There’s an old rodeo corral in New Valley, Oregon. It has dark wooden fences and worn plank bleachers, a peeling sign upon which you can just make out a dark-skinned cowboy and a bucking horse.
All around are the yellow meadows and scrub-covered buttes of the high desert. Long stems flex and bend in the wind, they grow in tufts rather than carpets, they are desert grasses for a land of inconsistent moisture. From a distance it appears to be good range-land, but it’s breathtakingly arid, it can only support one cow per 25 acres, a ridiculous number that would make farmers in the green valley past the mountains laugh, out where the snow is sparse but the rain is plentiful, the place where the pioneers meant to go but some got stuck in this brown territory instead.

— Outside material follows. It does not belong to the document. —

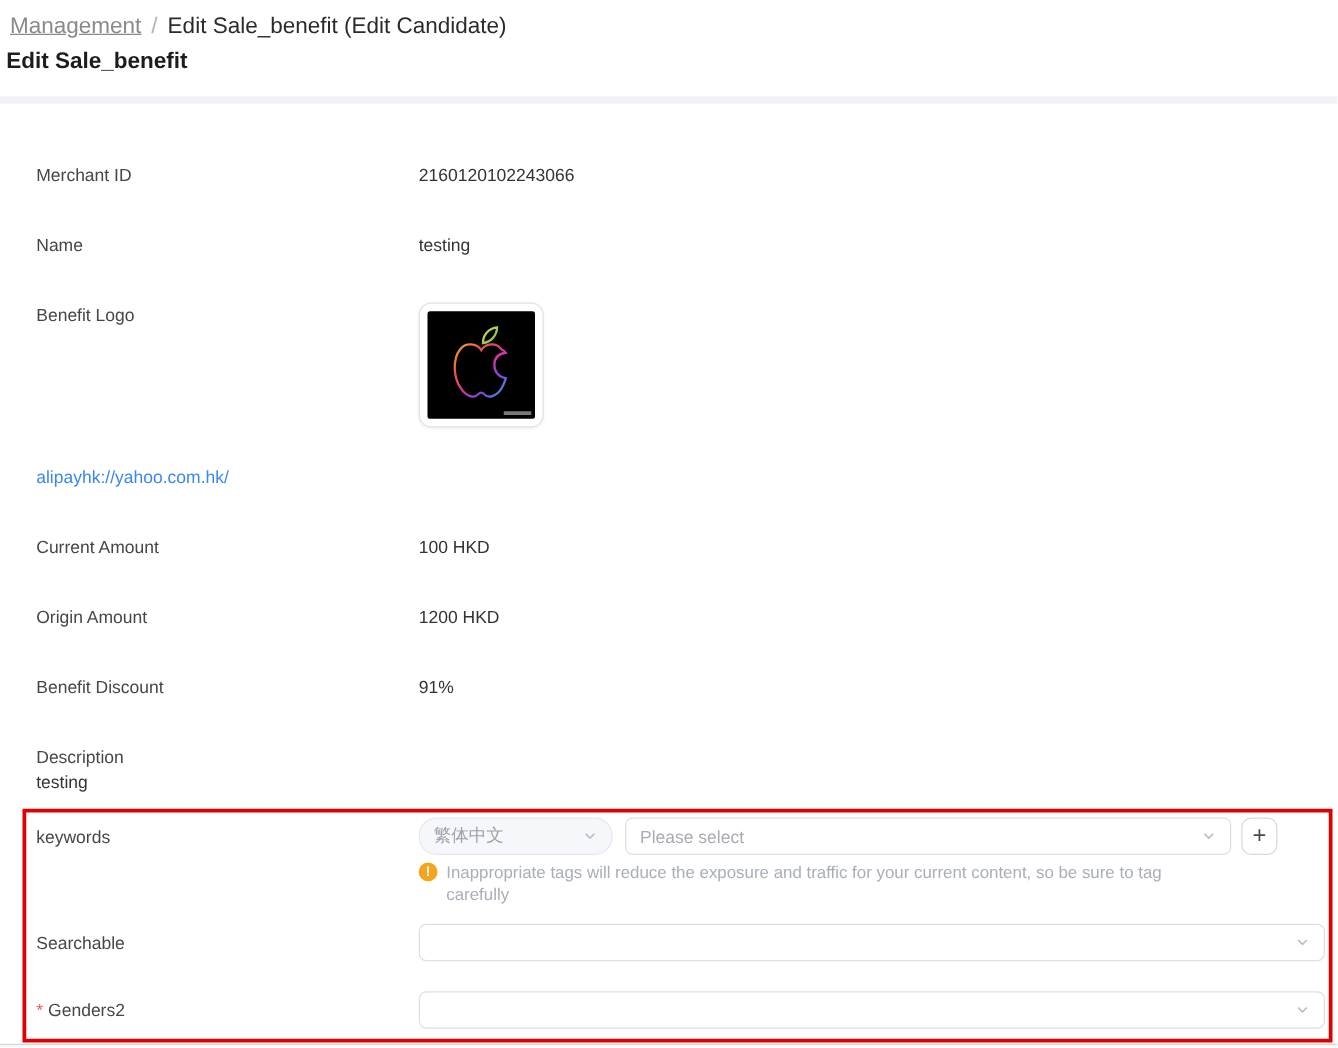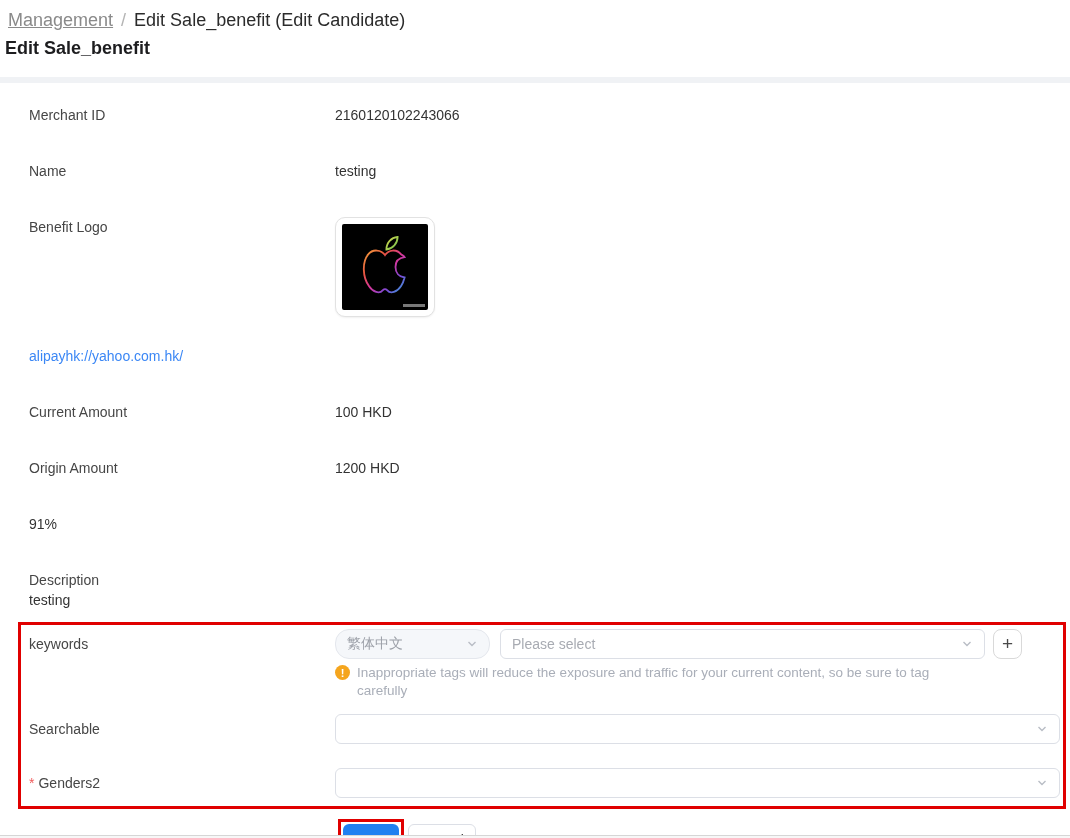"Merchant ID" .form-row { margin-top: none -> 25px }
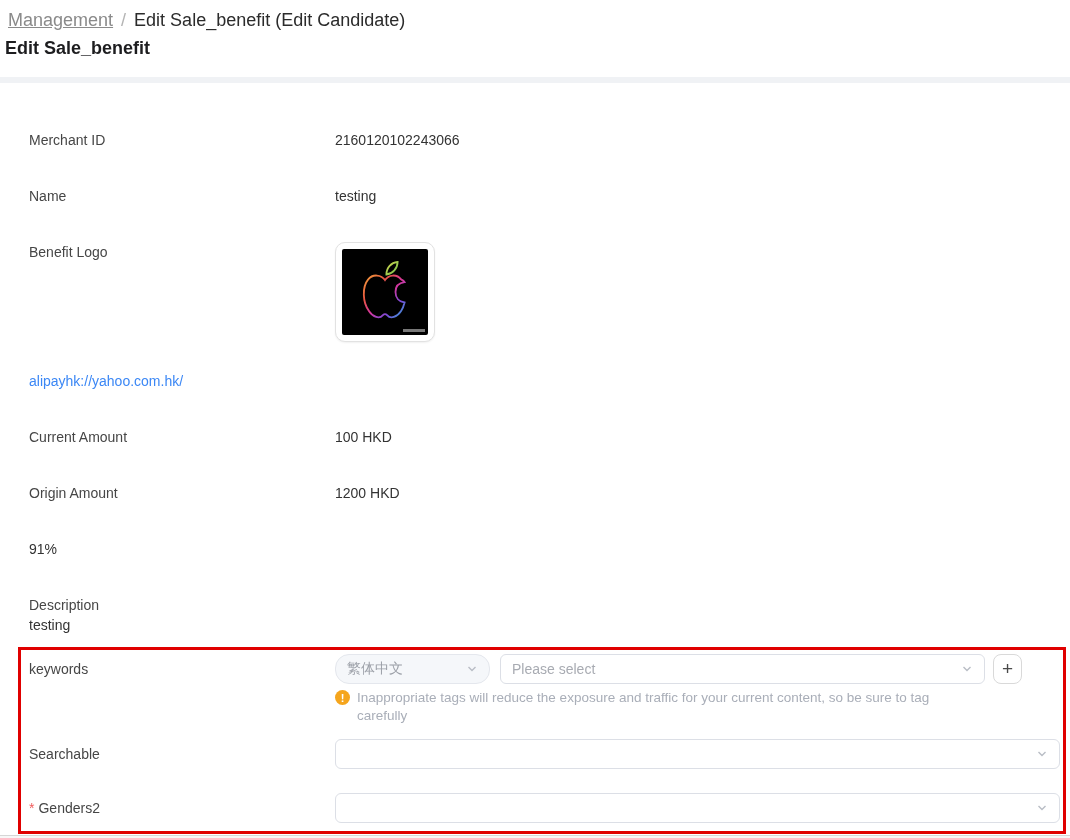"Benefit Discount" div.form-label { html: none -> <div>Benefit Discount</div> }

But add water and this desert grows the best alfalfa in the country, hay worth so much it’s exported to faraway places like Japan and Korea, sold by the pound instead of the bale. The farmers without the infrastructure for this wealth grow instead hay for dairy farms and beef ranches, others grow onions or potatoes, hardy things that withstand cold climates. But production requires water, the thing that men have warred over in this valley for generations. The white men want to divert the blue water for farming, the Indians want to fight over the riverbank, the fish, the river which has already changed, is always changing. Water is life, and it is watched with jealousy and longing here, in a place in which a few acres of water can turn useless brown range into the green of the American Dream.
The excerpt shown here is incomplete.